[Directions]: Please set down only the lines from the one containing "slopes the macchie" through the end of the entries below, exactly, minus any pictures.

(Data excerpts)
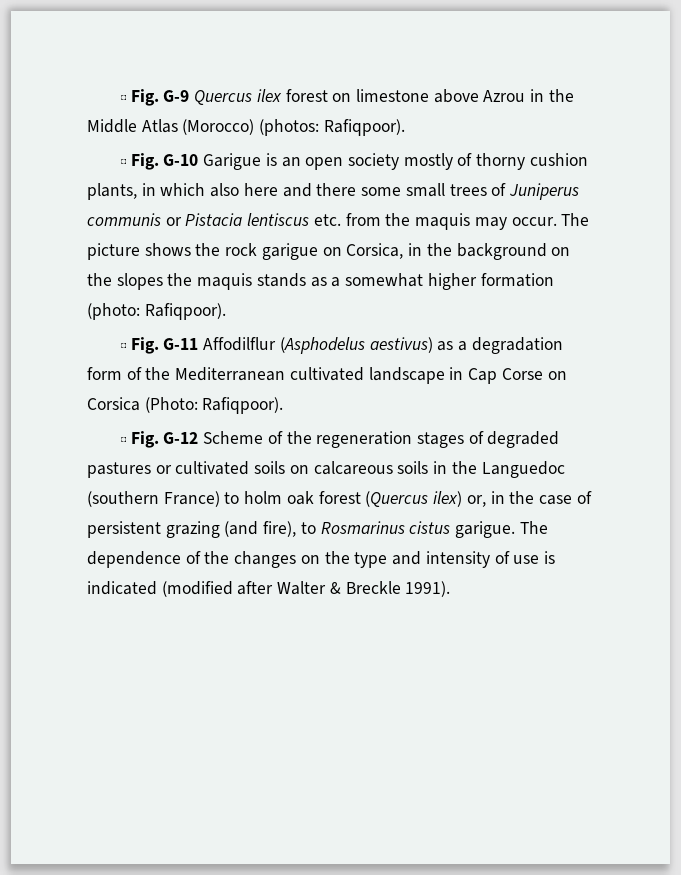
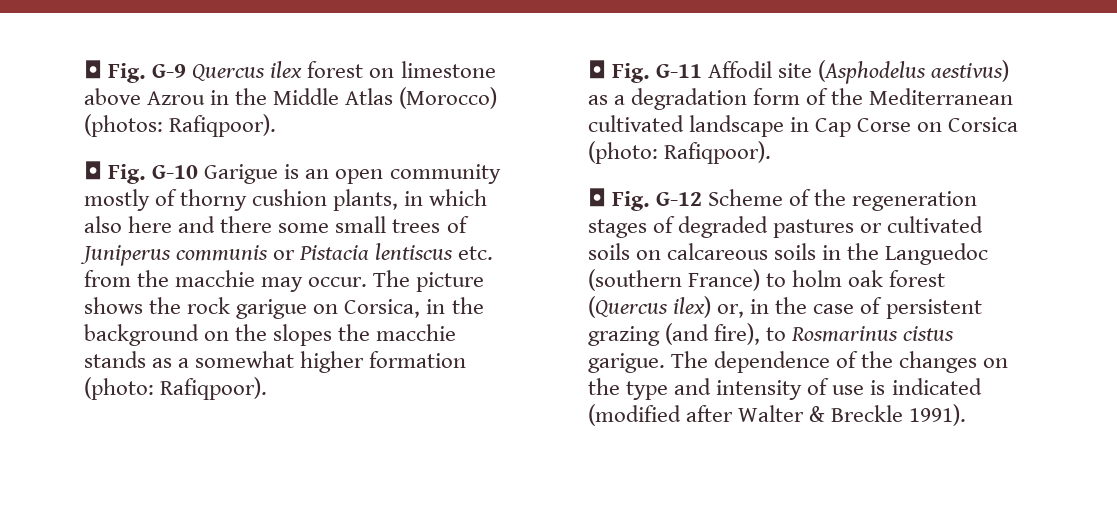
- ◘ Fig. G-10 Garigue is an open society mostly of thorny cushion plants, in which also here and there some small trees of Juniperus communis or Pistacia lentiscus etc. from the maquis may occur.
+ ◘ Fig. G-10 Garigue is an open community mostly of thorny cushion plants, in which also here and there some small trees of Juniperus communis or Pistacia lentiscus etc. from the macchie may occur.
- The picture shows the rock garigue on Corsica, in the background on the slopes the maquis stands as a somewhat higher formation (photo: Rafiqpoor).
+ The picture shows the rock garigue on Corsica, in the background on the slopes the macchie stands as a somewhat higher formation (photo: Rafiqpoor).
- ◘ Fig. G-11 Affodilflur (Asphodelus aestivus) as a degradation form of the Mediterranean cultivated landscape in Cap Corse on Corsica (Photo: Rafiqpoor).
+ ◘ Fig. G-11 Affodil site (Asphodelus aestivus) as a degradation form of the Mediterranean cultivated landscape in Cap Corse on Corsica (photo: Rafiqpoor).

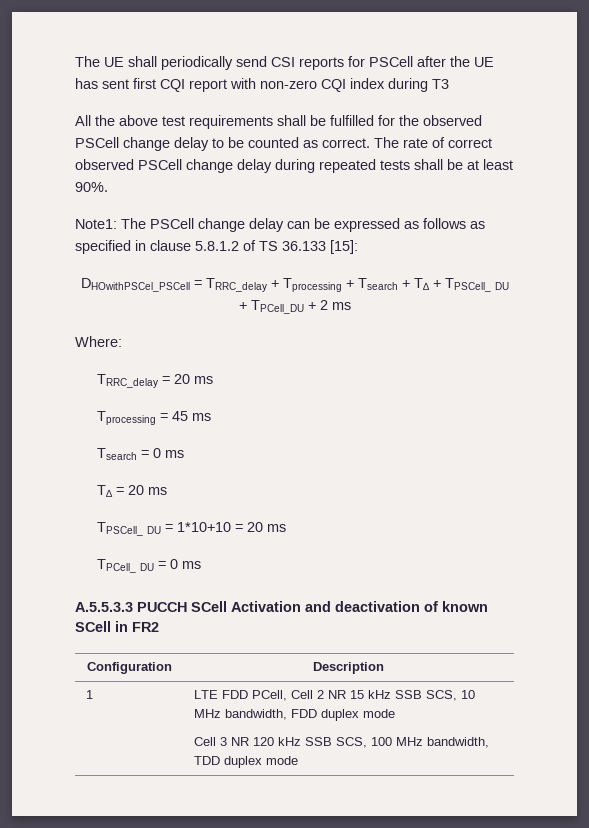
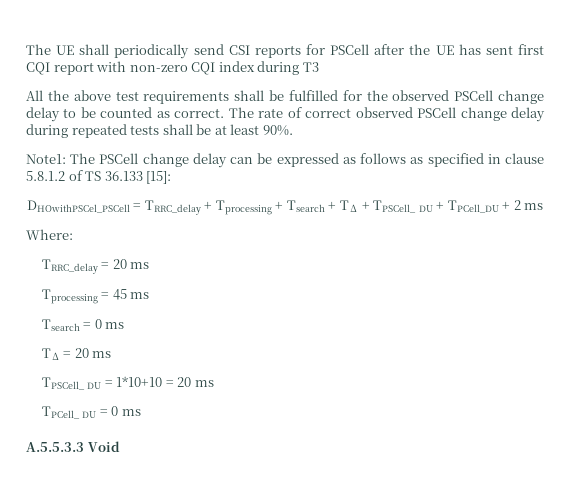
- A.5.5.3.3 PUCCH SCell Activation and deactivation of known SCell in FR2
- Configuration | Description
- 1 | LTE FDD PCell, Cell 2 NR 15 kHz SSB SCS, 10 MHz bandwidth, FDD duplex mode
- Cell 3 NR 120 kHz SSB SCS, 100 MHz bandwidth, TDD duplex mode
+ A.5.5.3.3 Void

[Answer for the task]:
+ The picture shows the rock garigue on Corsica, in the background on the slopes the macchie stands as a somewhat higher formation (photo: Rafiqpoor).
- ◘ Fig. G-11 Affodilflur (Asphodelus aestivus) as a degradation form of the Mediterranean cultivated landscape in Cap Corse on Corsica (Photo: Rafiqpoor).
+ ◘ Fig. G-11 Affodil site (Asphodelus aestivus) as a degradation form of the Mediterranean cultivated landscape in Cap Corse on Corsica (photo: Rafiqpoor).

- A.5.5.3.3 PUCCH SCell Activation and deactivation of known SCell in FR2
- Configuration | Description
- 1 | LTE FDD PCell, Cell 2 NR 15 kHz SSB SCS, 10 MHz bandwidth, FDD duplex mode
- Cell 3 NR 120 kHz SSB SCS, 100 MHz bandwidth, TDD duplex mode
+ A.5.5.3.3 Void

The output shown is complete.